= Estimation of signal parameters via rotational invariance techniques =

Estimation of signal parameters via rotational invariant techniques (ESPRIT), is a technique to determine the parameters of a mixture of sinusoids in background noise. This technique was first proposed for frequency estimation. However, with the introduction of phased-array systems in everyday technology, it is also used for angle of arrival estimations.

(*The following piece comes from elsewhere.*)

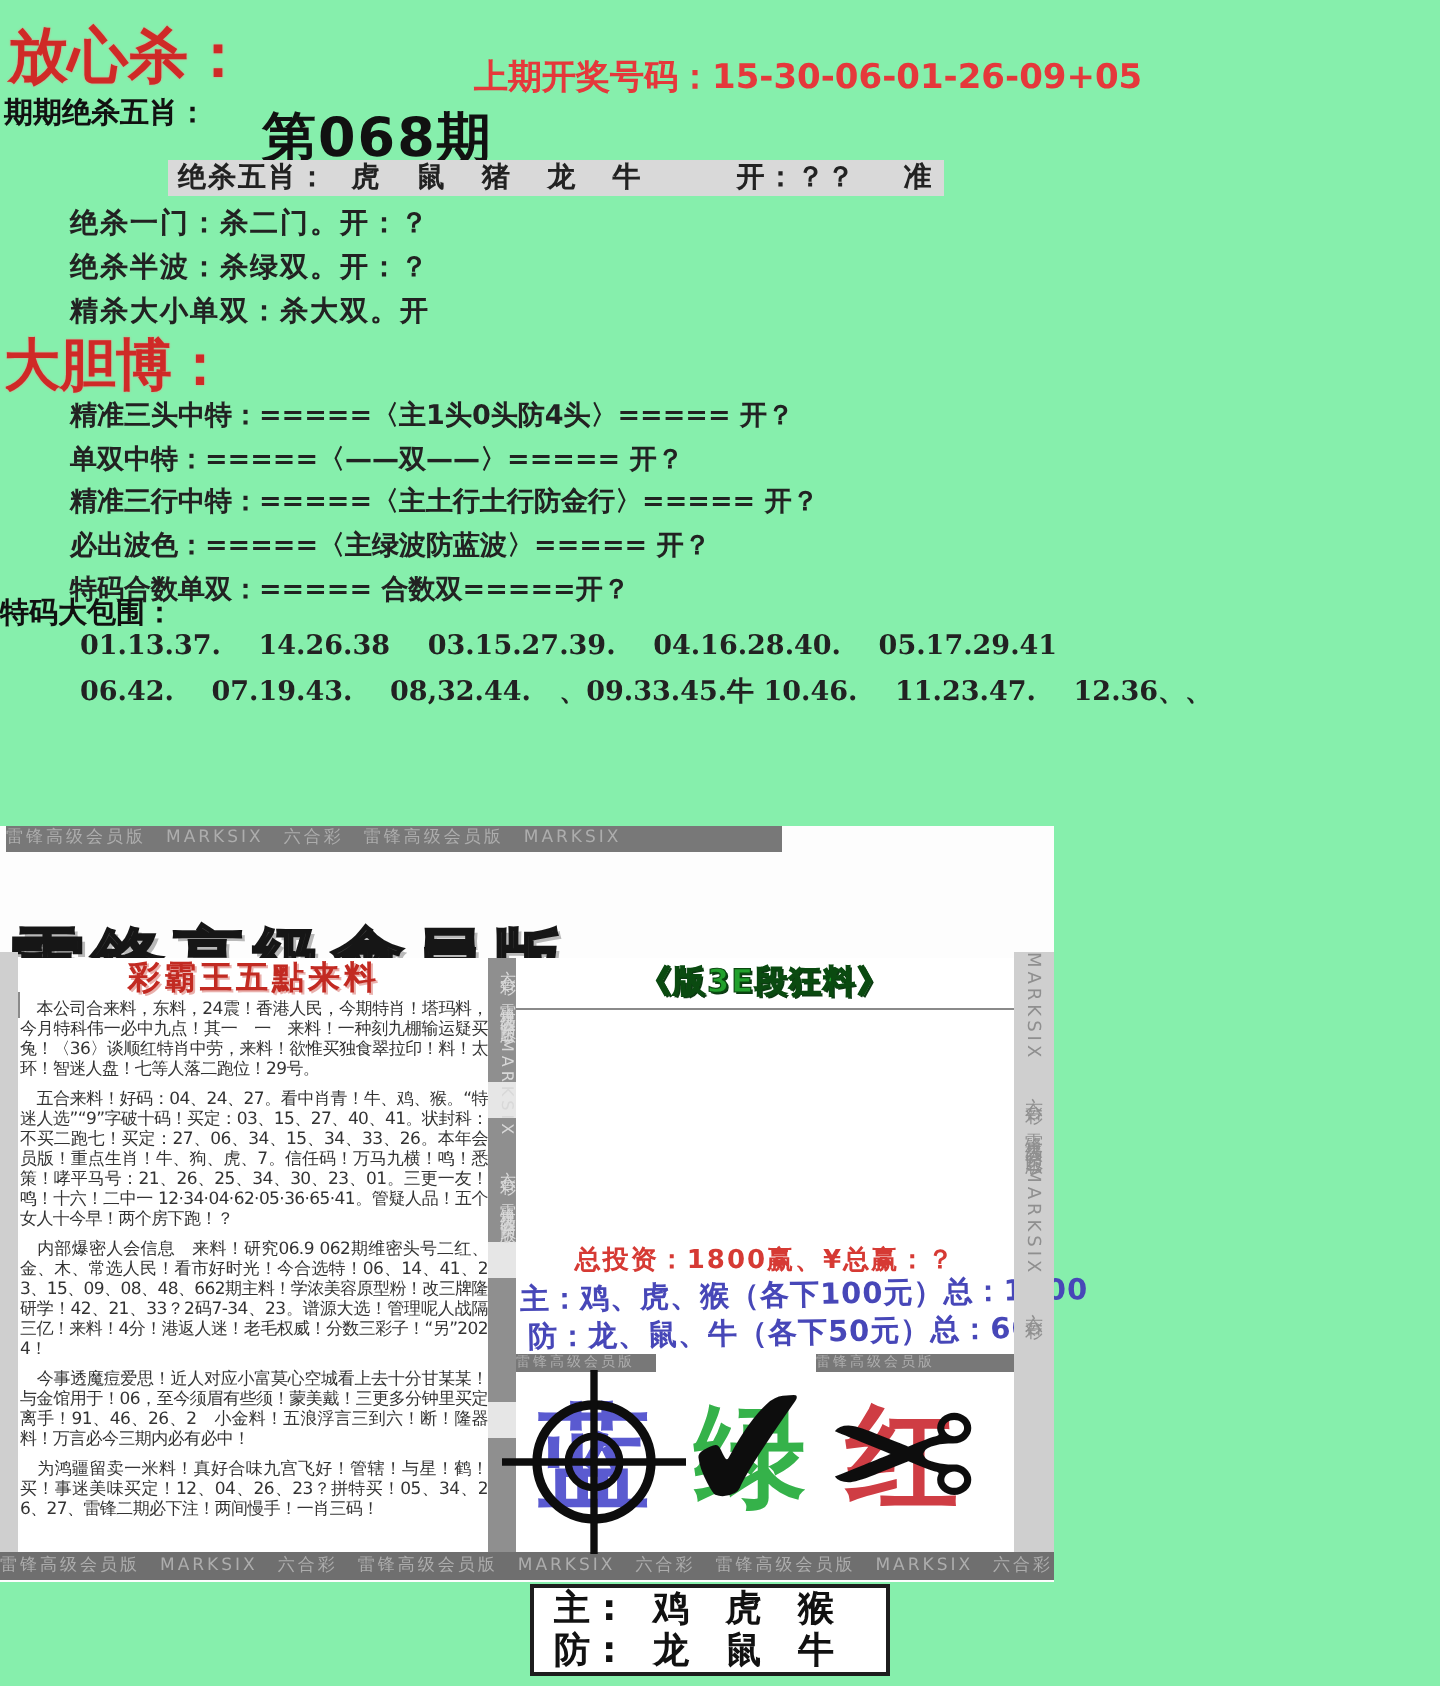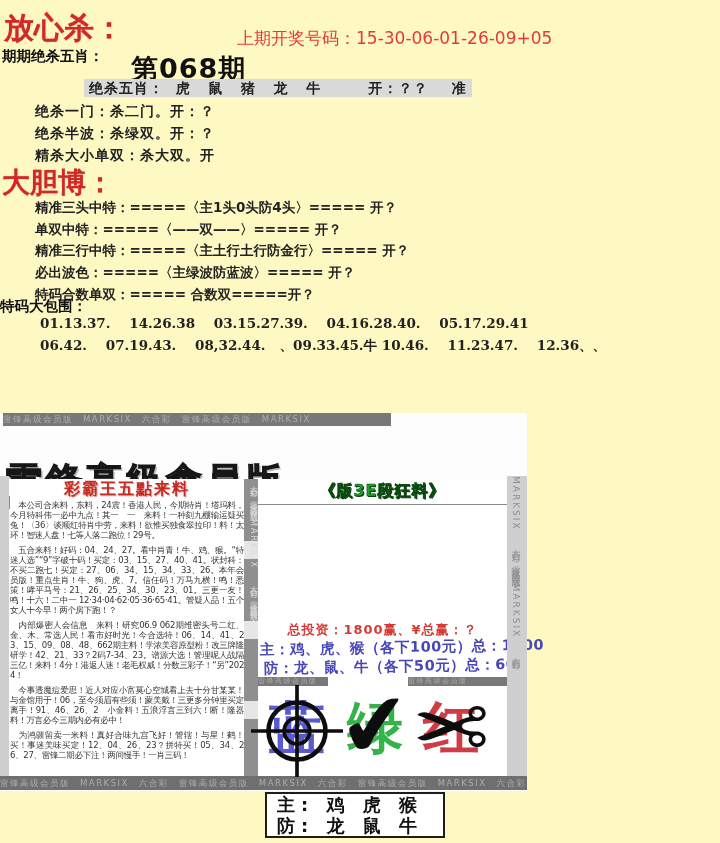"放心杀：" #page { background: #fef9c3 -> #86efac }
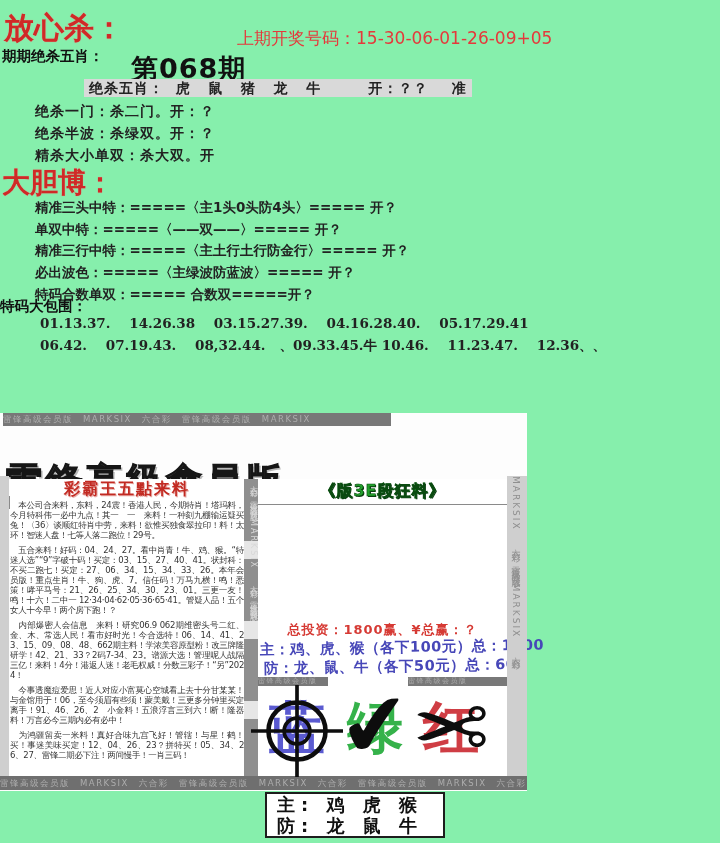"上期开奖号码：15-30-06-01-26-09+05" .lastdraw { font-weight: normal -> bold }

== One-dimensional ESPRIT ==
At instance $t$, the $M$ (complex-valued) output signals (measurements) $y_m[t]$, $m = 1, \ldots, M$, of the system are related to the $K$ (complex-valued) input signals $x_k[t]$, $k = 1, \ldots, K$, as$y_m[t] = \sum_{k=1}^K a_{m,k} x_k[t] + n_m[t],$ where $n_m[t]$ denotes the noise added by the system. The one-dimensional form of ESPRIT can be applied if the weights have the form $a_{m,k} = e^{-j(m-1)\omega_k}$, whose phases are integer multiples of some radial frequency $\omega_k$. This frequency only depends on the index of the system's input, i.e. $k$. The goal of ESPRIT is to estimate $\omega_k$'s, given the outputs $y_m[t]$ and the number of input signals, $K$. Since the radial frequencies are the actual objectives, $a_{m,k}$ is denoted as $a_m(\omega_k)$.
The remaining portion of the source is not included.